Three times, her body stopped suddenly, worrying Black Coyote that she suffered from some disease or illness from the process, until the eyes opened, clear, focused, and very determined. "Three spots, there in the gully, I think was a grove of trees by the land, the mammuts would be in them. To the west just below that ridge, was a small swamp, headwaters or spring I believe, with would have thrived with the elanotheres, and perhaps some horned ones would seek for shelter, and above those trees where the branch stream leaves the river to drain the north hills, there was once a cave I think."

Ivan looked impressed until the last statement, looking over the land himself, not sure how or what had led his niece to that conclusion. Doubt clouded his face, kinking the already steam burnt twists and folds into a truly bizarre and ugly look. A look others would have taken as anger or rage, but those who knew him understood to be puzzlement. Resuming the assay of the topography he had begun, then handed over to Elisa, things seemed similar and different. He sensed no caves, no place in the hills this side of the Elkhorn that the limestone beds came this close to the surface.

"Let us both make sketches, while this young man learns of our craft. We should make real and what we feel it was like at that band level.."

Elisa broke in quickly. "All the levels, I have a feeling about this place. We are near where other fossils have been found." She looked around, imprinting the view her mind crafted onto the canvas of her memory. "This place will be important. There will be many finds here, Uncle. Many, many finds will come from these hills."

"It is a ground that is used but not holy to the tribes. This would be a great place to work for now, but the money will be nearer the Sacred Black Hills. That is where the big mining will occur, the tribes will have to accept some amid the special places. Otherwise we will have no ability to hold what we gained by the Treaties." Black Coyote's words were somber, slow in pace. What hesitation existed in his speech originated in deep thoughts, not a search for words.

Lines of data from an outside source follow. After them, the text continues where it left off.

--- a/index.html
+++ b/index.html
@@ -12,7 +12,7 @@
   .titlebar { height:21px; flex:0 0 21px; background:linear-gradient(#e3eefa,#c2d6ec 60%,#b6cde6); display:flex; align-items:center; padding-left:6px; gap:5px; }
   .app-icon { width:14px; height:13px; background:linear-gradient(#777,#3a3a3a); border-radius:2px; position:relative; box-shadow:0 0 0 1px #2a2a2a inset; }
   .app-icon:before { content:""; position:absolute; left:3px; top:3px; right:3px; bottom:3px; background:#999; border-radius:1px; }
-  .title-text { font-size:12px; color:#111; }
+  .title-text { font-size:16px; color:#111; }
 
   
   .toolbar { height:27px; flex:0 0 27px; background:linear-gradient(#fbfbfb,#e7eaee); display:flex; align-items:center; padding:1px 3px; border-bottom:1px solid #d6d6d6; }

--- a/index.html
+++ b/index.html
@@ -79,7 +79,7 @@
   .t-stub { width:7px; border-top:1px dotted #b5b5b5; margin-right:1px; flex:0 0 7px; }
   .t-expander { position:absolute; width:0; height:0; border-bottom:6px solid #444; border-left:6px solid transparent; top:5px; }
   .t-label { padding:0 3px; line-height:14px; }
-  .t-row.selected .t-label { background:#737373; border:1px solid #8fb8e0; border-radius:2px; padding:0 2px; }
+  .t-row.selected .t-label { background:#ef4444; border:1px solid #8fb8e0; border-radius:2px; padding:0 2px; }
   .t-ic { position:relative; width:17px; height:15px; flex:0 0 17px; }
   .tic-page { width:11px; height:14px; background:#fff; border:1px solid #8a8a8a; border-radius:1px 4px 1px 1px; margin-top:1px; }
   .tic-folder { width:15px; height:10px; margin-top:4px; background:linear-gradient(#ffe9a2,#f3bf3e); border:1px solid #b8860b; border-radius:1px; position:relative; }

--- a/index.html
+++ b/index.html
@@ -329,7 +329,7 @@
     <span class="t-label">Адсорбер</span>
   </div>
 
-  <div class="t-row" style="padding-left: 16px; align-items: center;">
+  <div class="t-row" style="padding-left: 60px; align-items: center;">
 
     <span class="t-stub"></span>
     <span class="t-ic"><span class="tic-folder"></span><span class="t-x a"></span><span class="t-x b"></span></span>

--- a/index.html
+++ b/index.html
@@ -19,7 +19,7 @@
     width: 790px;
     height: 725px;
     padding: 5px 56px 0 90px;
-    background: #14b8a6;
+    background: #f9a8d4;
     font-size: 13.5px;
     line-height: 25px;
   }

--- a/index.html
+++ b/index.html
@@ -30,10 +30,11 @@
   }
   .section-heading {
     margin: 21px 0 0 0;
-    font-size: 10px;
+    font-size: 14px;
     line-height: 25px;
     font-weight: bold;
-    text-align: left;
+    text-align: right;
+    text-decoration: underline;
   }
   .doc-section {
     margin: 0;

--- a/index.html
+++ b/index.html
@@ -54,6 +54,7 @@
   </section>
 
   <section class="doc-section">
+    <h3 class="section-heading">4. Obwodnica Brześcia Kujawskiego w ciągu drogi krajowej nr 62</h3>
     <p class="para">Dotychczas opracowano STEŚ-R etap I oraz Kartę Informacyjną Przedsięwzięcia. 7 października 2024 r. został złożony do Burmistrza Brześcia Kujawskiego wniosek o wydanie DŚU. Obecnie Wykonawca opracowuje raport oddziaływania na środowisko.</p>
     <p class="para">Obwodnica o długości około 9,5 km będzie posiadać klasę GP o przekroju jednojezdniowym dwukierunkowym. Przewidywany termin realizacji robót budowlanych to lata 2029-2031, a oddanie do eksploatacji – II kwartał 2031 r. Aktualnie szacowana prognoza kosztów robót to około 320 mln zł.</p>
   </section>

It  bothered Elisa, who still looked around. "Yes, the money will be there, but our means to that money, it lies here, and in one other place I can think of further west, one I passed when sent home. For now, we will work here. I have fossils to find to create the automata we will need."

Five eyes searched the land again, three seeing the past, the lay of the land then and now, with hope. Two brown eyes glanced at the sky, then the horizon, taking in the many hiding places which might harbor dangers of their own, or hunters from the more recent past, seeking to keep secrets buried in the Badlands to the north.